> **Task prompt**: When copying the records below, omit any image and print everything else exactly.

> **Material shown**:
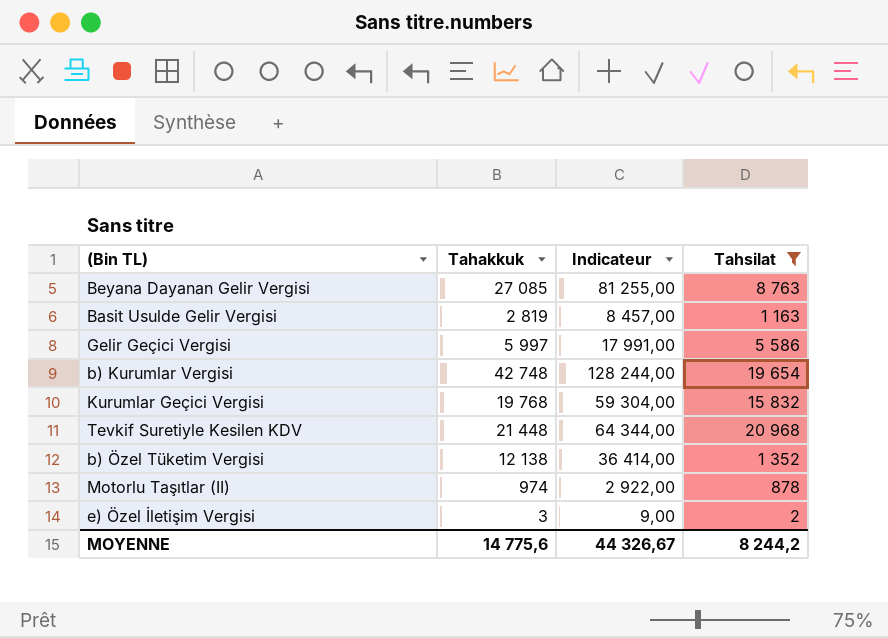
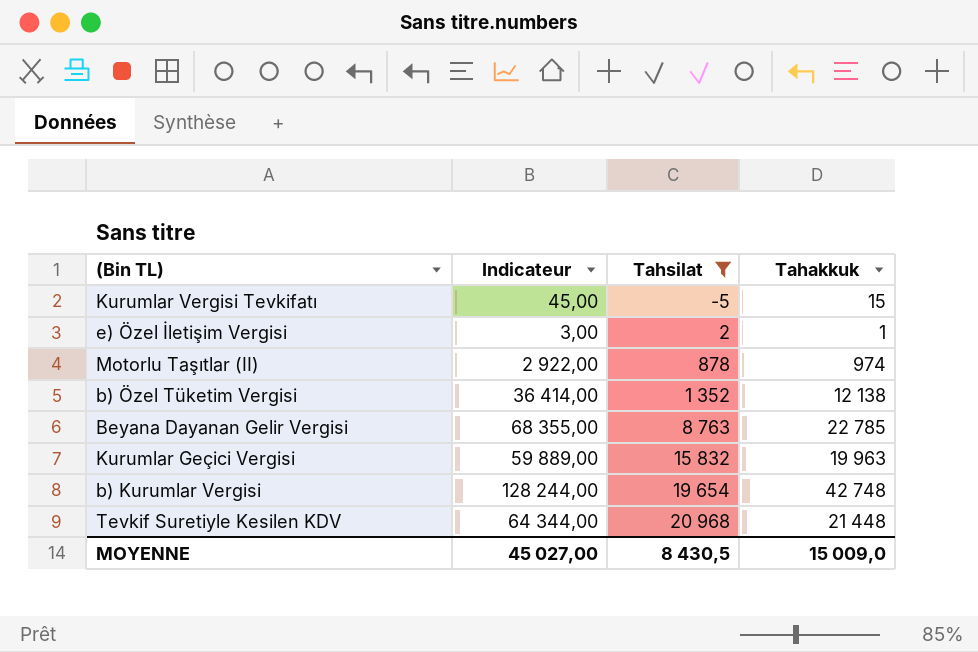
row order: none -> Tahsilat ascending
column Tahakkuk | position: 2 -> 4
row Basit Usulde Gelir Vergisi: 2 819 | 8 457,00 | 1 163 -> none
row Gelir Geçici Vergisi: 5 997 | 17 991,00 | 5 586 -> none
row Kurumlar Vergisi Tevkifatı: none -> 45,00 | -5 | 15
e) Özel İletişim Vergisi | Indicateur: 9,00 -> 3,00
e) Özel İletişim Vergisi | Tahakkuk: 3 -> 1
Beyana Dayanan Gelir Vergisi | Indicateur: 81 255,00 -> 68 355,00
Beyana Dayanan Gelir Vergisi | Tahakkuk: 27 085 -> 22 785
Kurumlar Geçici Vergisi | Indicateur: 59 304,00 -> 59 889,00
Kurumlar Geçici Vergisi | Tahakkuk: 19 768 -> 19 963
MOYENNE | Indicateur: 44 326,67 -> 45 027,00
MOYENNE | Tahsilat: 8 244,2 -> 8 430,5
MOYENNE | Tahakkuk: 14 775,6 -> 15 009,0

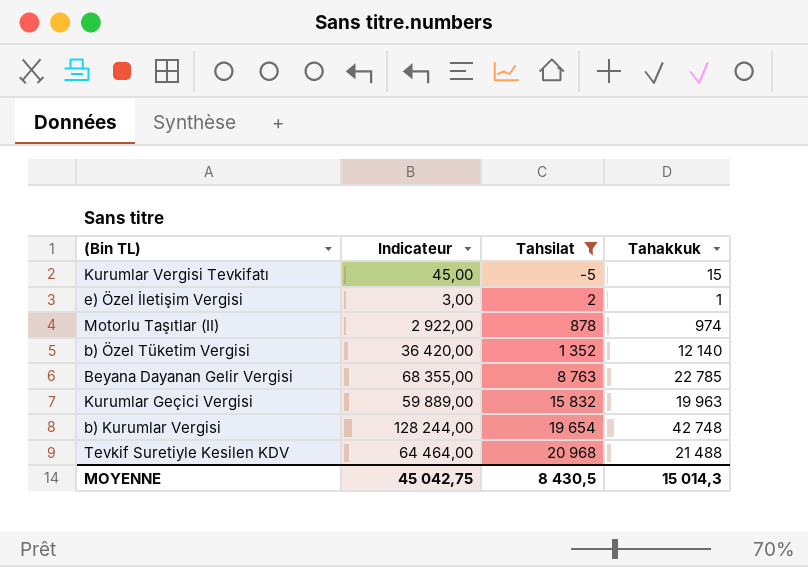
b) Özel Tüketim Vergisi | Indicateur: 36 414,00 -> 36 420,00
b) Özel Tüketim Vergisi | Tahakkuk: 12 138 -> 12 140
Tevkif Suretiyle Kesilen KDV | Indicateur: 64 344,00 -> 64 464,00
Tevkif Suretiyle Kesilen KDV | Tahakkuk: 21 448 -> 21 488
MOYENNE | Indicateur: 45 027,00 -> 45 042,75
MOYENNE | Tahakkuk: 15 009,0 -> 15 014,3

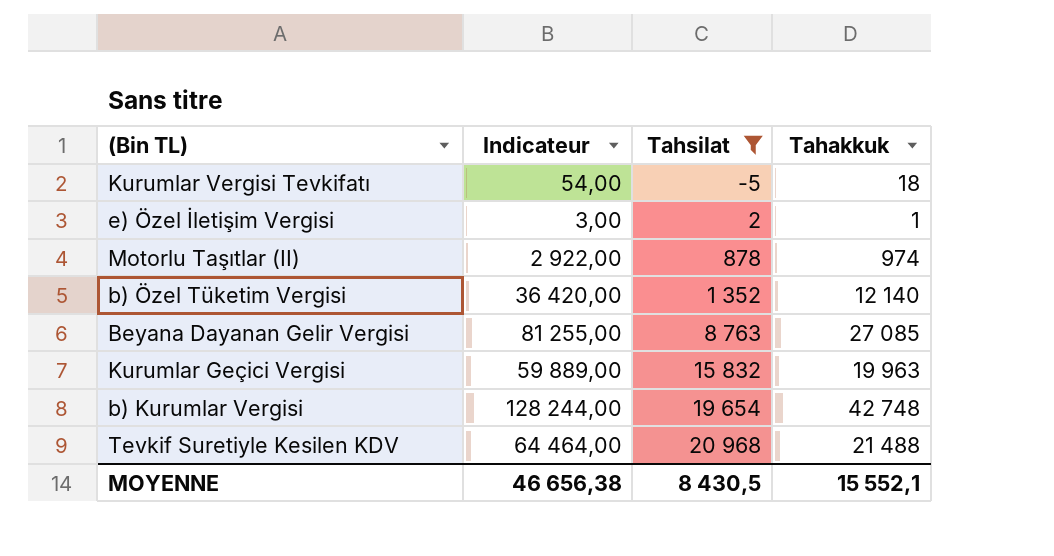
Kurumlar Vergisi Tevkifatı | Indicateur: 45,00 -> 54,00
Kurumlar Vergisi Tevkifatı | Tahakkuk: 15 -> 18
Beyana Dayanan Gelir Vergisi | Indicateur: 68 355,00 -> 81 255,00
Beyana Dayanan Gelir Vergisi | Tahakkuk: 22 785 -> 27 085
MOYENNE | Indicateur: 45 042,75 -> 46 656,38
MOYENNE | Tahakkuk: 15 014,3 -> 15 552,1

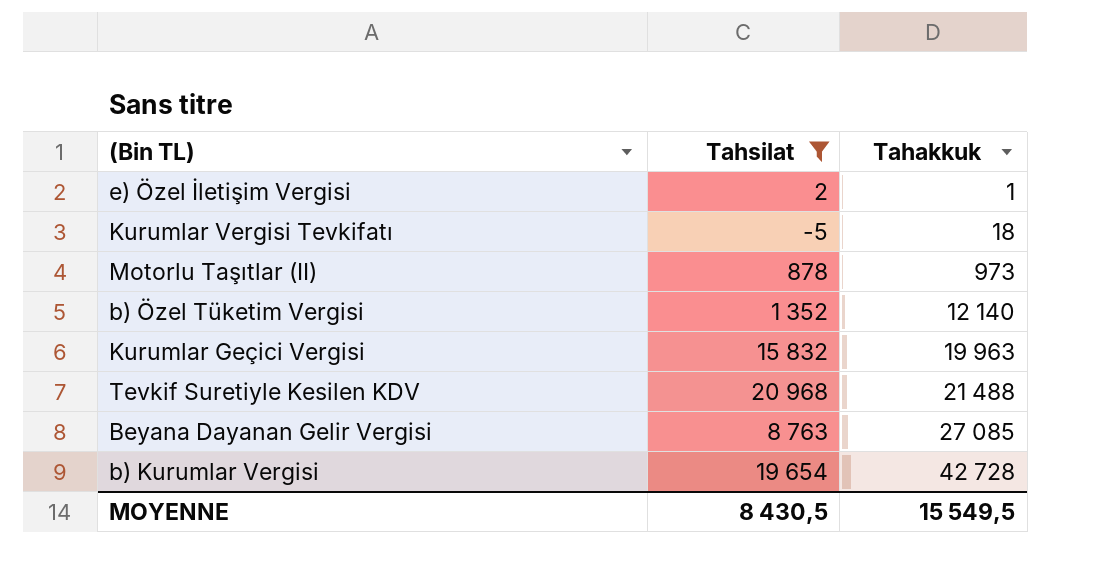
row order: Tahsilat ascending -> Tahakkuk ascending
column Indicateur | formula: [Tahakkuk] * 3 -> none
Motorlu Taşıtlar (II) | Tahakkuk: 974 -> 973
b) Kurumlar Vergisi | Tahakkuk: 42 748 -> 42 728
MOYENNE | Tahakkuk: 15 552,1 -> 15 549,5

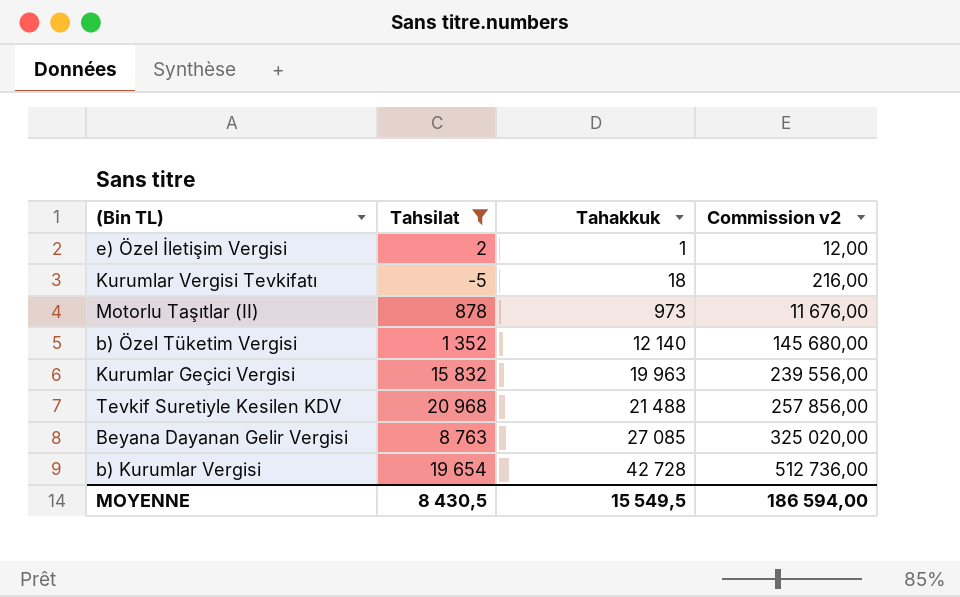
column Commission v2 | formula: none -> [Tahakkuk] * 12

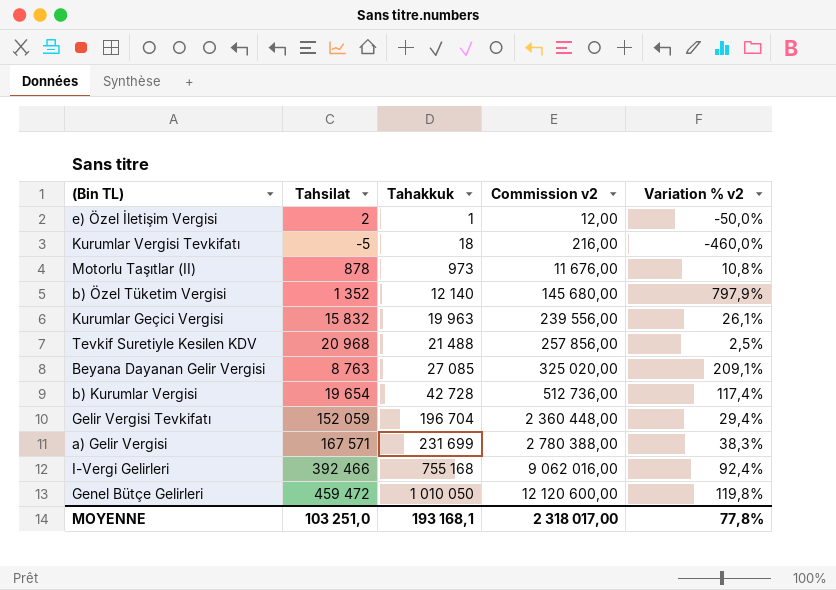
filter: Tahsilat <= 20 968 -> none
column Variation % v2 | formula: none -> ([Tahakkuk] - [Tahsilat]) / [Tahsilat]
MOYENNE | Tahsilat: 8 430,5 -> 103 251,0
MOYENNE | Tahakkuk: 15 549,5 -> 193 168,1
MOYENNE | Commission v2: 186 594,00 -> 2 318 017,00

> **Solution**:
row order: none -> Tahsilat ascending
column Tahakkuk | position: 2 -> 4
row Basit Usulde Gelir Vergisi: 2 819 | 8 457,00 | 1 163 -> none
row Gelir Geçici Vergisi: 5 997 | 17 991,00 | 5 586 -> none
row Kurumlar Vergisi Tevkifatı: none -> 45,00 | -5 | 15
e) Özel İletişim Vergisi | Indicateur: 9,00 -> 3,00
e) Özel İletişim Vergisi | Tahakkuk: 3 -> 1
Beyana Dayanan Gelir Vergisi | Indicateur: 81 255,00 -> 68 355,00
Beyana Dayanan Gelir Vergisi | Tahakkuk: 27 085 -> 22 785
Kurumlar Geçici Vergisi | Indicateur: 59 304,00 -> 59 889,00
Kurumlar Geçici Vergisi | Tahakkuk: 19 768 -> 19 963
MOYENNE | Indicateur: 44 326,67 -> 45 027,00
MOYENNE | Tahsilat: 8 244,2 -> 8 430,5
MOYENNE | Tahakkuk: 14 775,6 -> 15 009,0

b) Özel Tüketim Vergisi | Indicateur: 36 414,00 -> 36 420,00
b) Özel Tüketim Vergisi | Tahakkuk: 12 138 -> 12 140
Tevkif Suretiyle Kesilen KDV | Indicateur: 64 344,00 -> 64 464,00
Tevkif Suretiyle Kesilen KDV | Tahakkuk: 21 448 -> 21 488
MOYENNE | Indicateur: 45 027,00 -> 45 042,75
MOYENNE | Tahakkuk: 15 009,0 -> 15 014,3

Kurumlar Vergisi Tevkifatı | Indicateur: 45,00 -> 54,00
Kurumlar Vergisi Tevkifatı | Tahakkuk: 15 -> 18
Beyana Dayanan Gelir Vergisi | Indicateur: 68 355,00 -> 81 255,00
Beyana Dayanan Gelir Vergisi | Tahakkuk: 22 785 -> 27 085
MOYENNE | Indicateur: 45 042,75 -> 46 656,38
MOYENNE | Tahakkuk: 15 014,3 -> 15 552,1

row order: Tahsilat ascending -> Tahakkuk ascending
column Indicateur | formula: [Tahakkuk] * 3 -> none
Motorlu Taşıtlar (II) | Tahakkuk: 974 -> 973
b) Kurumlar Vergisi | Tahakkuk: 42 748 -> 42 728
MOYENNE | Tahakkuk: 15 552,1 -> 15 549,5

column Commission v2 | formula: none -> [Tahakkuk] * 12

filter: Tahsilat <= 20 968 -> none
column Variation % v2 | formula: none -> ([Tahakkuk] - [Tahsilat]) / [Tahsilat]
MOYENNE | Tahsilat: 8 430,5 -> 103 251,0
MOYENNE | Tahakkuk: 15 549,5 -> 193 168,1
MOYENNE | Commission v2: 186 594,00 -> 2 318 017,00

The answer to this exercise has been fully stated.